SOURCE DATA Block Start

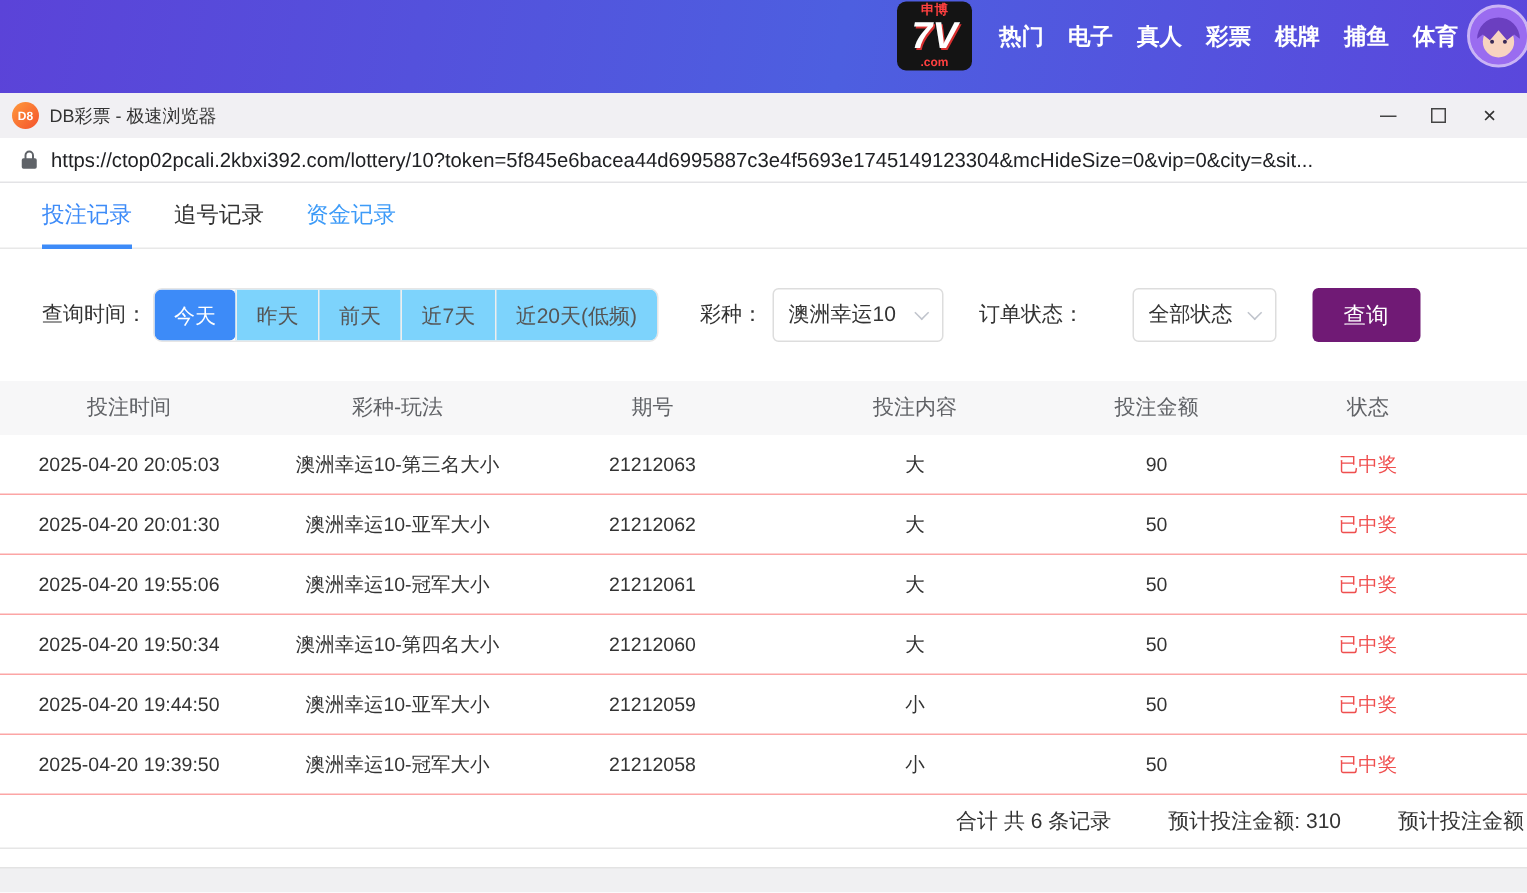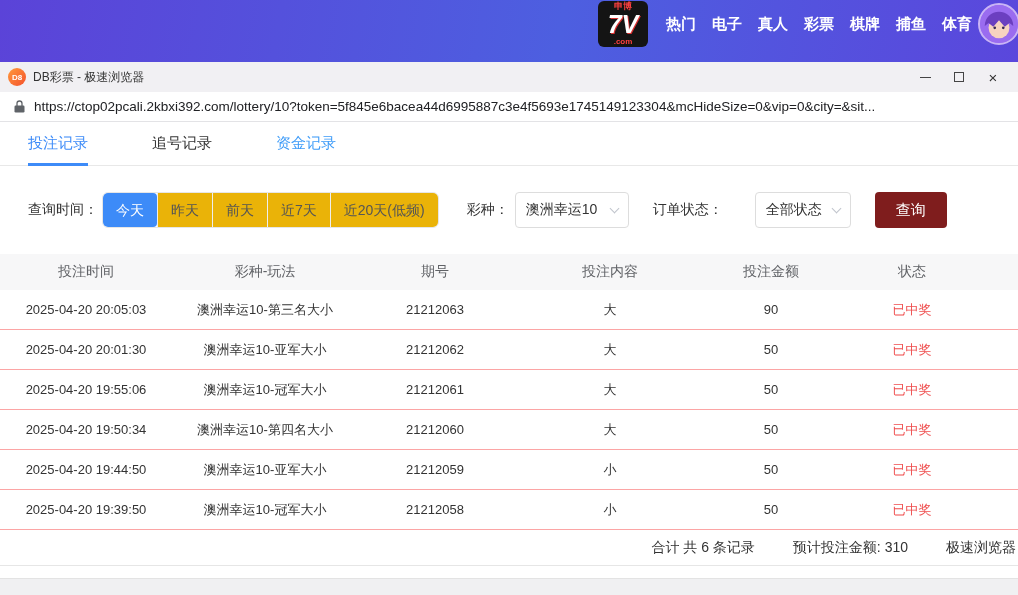--- a/index.html
+++ b/index.html
@@ -43,7 +43,7 @@
   .page { height:473px; background:#fff; position:relative; }
 
   .tabs { height:44px; border-bottom:1px solid #e8e8e8; display:flex; align-items:center;
-    gap:64px; padding-left:28px; }
+    gap:28px; padding-left:28px; }
   .tab { font-size:15px; color:#333; cursor:pointer; height:44px; display:flex; align-items:center; position:relative; }
   .tab.active { color:#3d8bf8; }
   .tab.active::after { content:""; position:absolute; left:0; right:0; bottom:0; height:3px; background:#3d8bf8; }

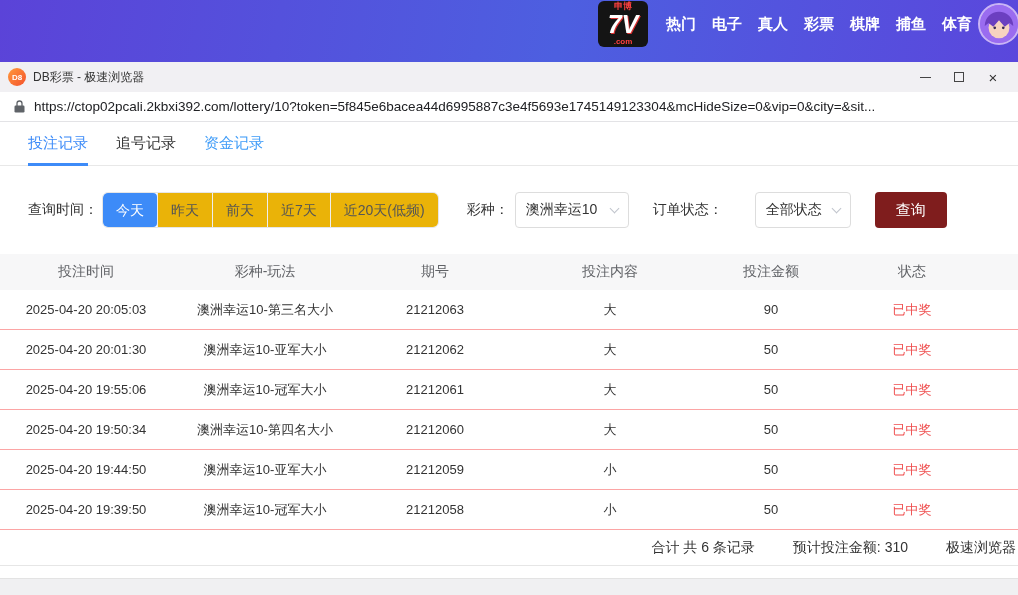--- a/index.html
+++ b/index.html
@@ -53,7 +53,7 @@
   .flabel { font-size:14px; color:#333; white-space:nowrap; }
   .time-group { display:flex; border:1px solid #e6e6e6; border-radius:6px; overflow:hidden; margin-left:4px; }
   .time-btn { height:34px; line-height:34px; padding:0 13px; font-size:14px; color:#555;
-    background:#eab308; border-left:1px solid #eee; cursor:pointer; white-space:nowrap; }
+    background:#7dd3fc; border-left:1px solid #eee; cursor:pointer; white-space:nowrap; }
   .time-btn:first-child { border-left:none; }
   .time-btn.active { background:#3d8bf8; color:#fff; border-radius:4px; }
   .ml28 { margin-left:28px; } .ml24 { margin-left:24px; }

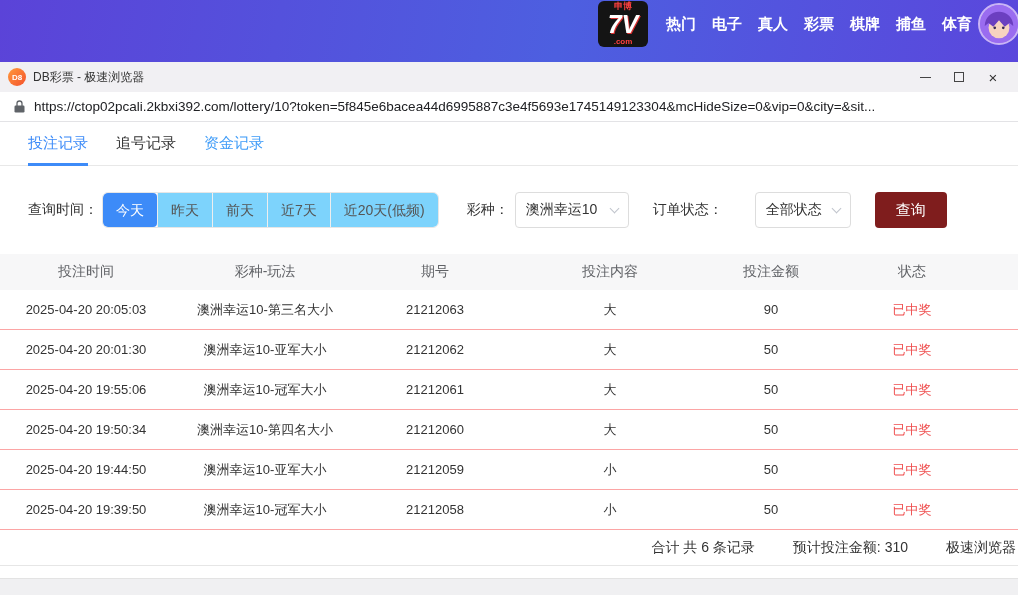--- a/index.html
+++ b/index.html
@@ -63,7 +63,7 @@
   .sel-lottery { width:114px; } .sel-status { width:96px;margin-left:32px; }
   .chev { width:7px; height:7px; border-right:1.5px solid #c0c4cc; border-bottom:1.5px solid #c0c4cc;
     transform:rotate(45deg); margin-top:-4px; }
-  .search-btn { margin-left:24px; width:72px; height:36px; background:#7f1d1d; color:#fff;
+  .search-btn { margin-left:24px; width:72px; height:36px; background:#701a75; color:#fff;
     border:none; border-radius:4px; font-size:15px; cursor:pointer;
     font-family:Liberation Serif, serif; }
 

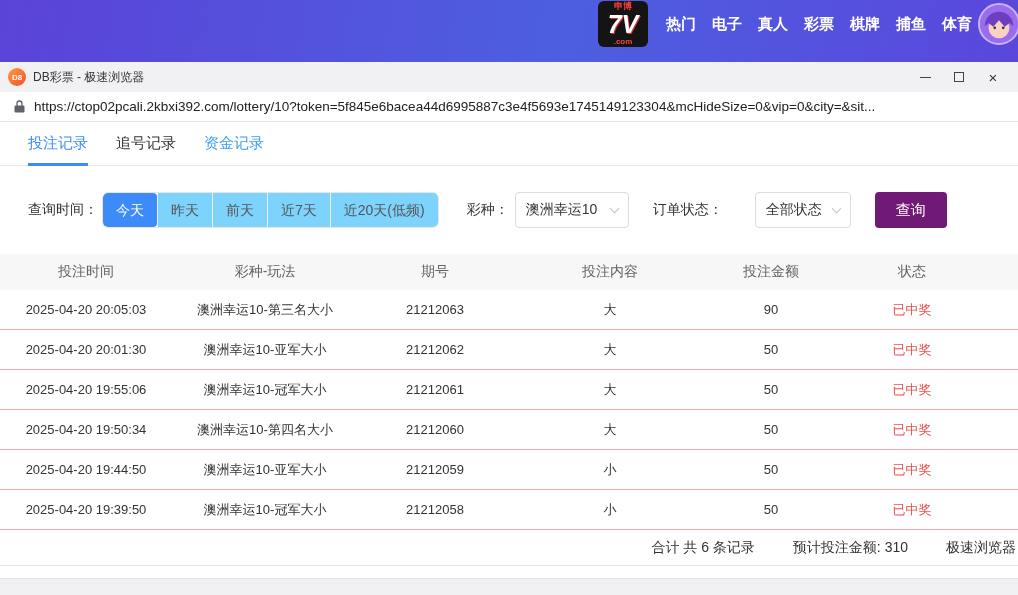--- a/index.html
+++ b/index.html
@@ -233,7 +233,7 @@
     <div class="summary">
       <span>合计 共 6 条记录</span>
       <span>预计投注金额: 310</span>
-      <span>极速浏览器</span>
+      <span>预计投注金额</span>
     </div>
 
     <div class="bottom-strip"></div>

SOURCE DATA Block End

TASK TO CARRY OUT: Exactly restate the lines from the beginning of the data through the line with "position:absolute; left:0; right:0;", and no others, keeping pictures out.

ANSWER SPACE:
--- a/index.html
+++ b/index.html
@@ -43,7 +43,7 @@
   .page { height:473px; background:#fff; position:relative; }
 
   .tabs { height:44px; border-bottom:1px solid #e8e8e8; display:flex; align-items:center;
-    gap:64px; padding-left:28px; }
+    gap:28px; padding-left:28px; }
   .tab { font-size:15px; color:#333; cursor:pointer; height:44px; display:flex; align-items:center; position:relative; }
   .tab.active { color:#3d8bf8; }
   .tab.active::after { content:""; position:absolute; left:0; right:0; bottom:0; height:3px; background:#3d8bf8; }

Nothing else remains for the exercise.